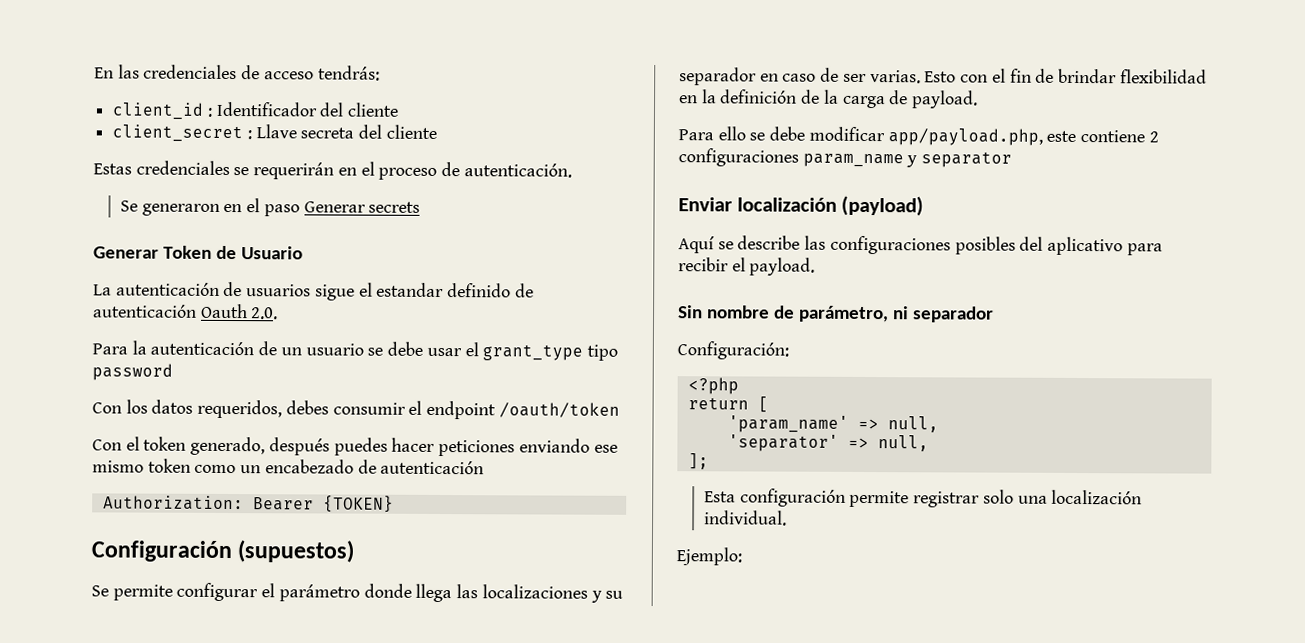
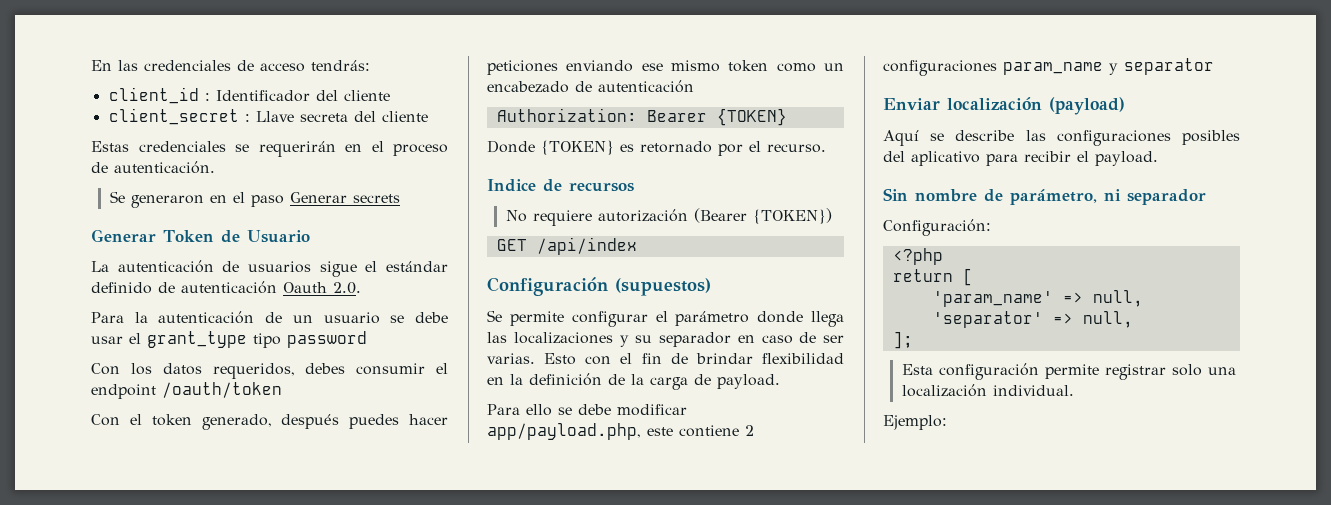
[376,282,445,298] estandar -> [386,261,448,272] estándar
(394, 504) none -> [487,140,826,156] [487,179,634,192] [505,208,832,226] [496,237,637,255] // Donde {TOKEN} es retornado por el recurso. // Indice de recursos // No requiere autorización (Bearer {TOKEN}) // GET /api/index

...

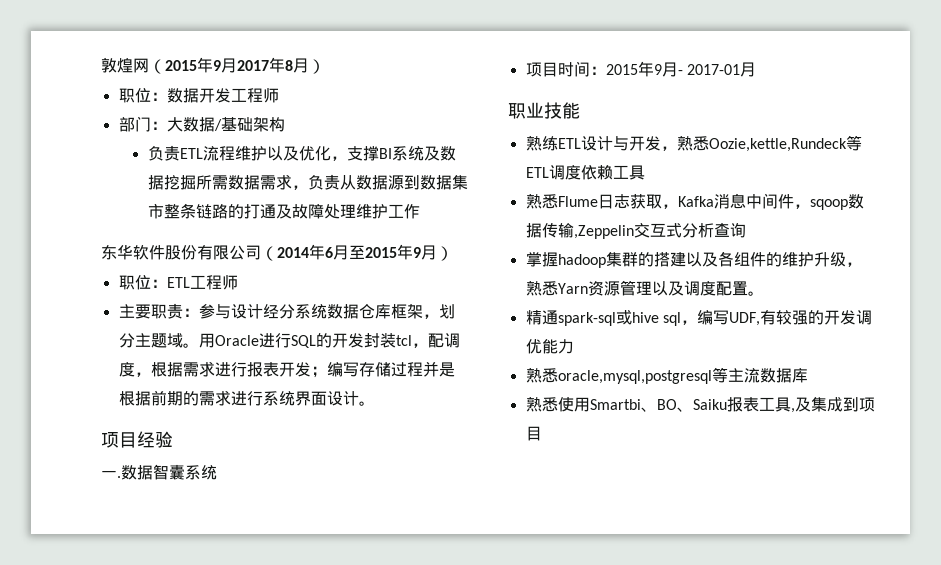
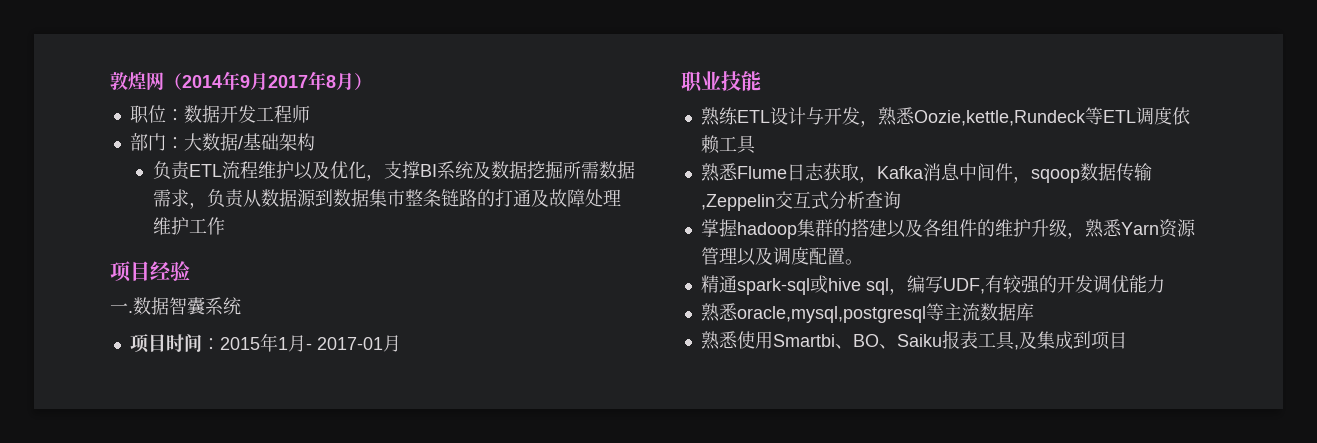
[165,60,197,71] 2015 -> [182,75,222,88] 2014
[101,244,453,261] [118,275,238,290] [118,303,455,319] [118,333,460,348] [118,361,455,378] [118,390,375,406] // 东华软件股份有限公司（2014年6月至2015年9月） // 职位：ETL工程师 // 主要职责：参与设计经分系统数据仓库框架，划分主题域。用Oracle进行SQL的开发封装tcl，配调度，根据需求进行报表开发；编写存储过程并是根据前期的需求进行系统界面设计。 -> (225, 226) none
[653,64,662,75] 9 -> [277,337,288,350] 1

* **About this exercise**
Look above for the line with "[376,282,445,298] estandar ->"; retype exactly that line, every line after it up to the line with "(394, 504) none", and that line too, nothing else.

* **Finished task**
[376,282,445,298] estandar -> [386,261,448,272] estándar
(394, 504) none -> [487,140,826,156] [487,179,634,192] [505,208,832,226] [496,237,637,255] // Donde {TOKEN} es retornado por el recurso. // Indice de recursos // No requiere autorización (Bearer {TOKEN}) // GET /api/index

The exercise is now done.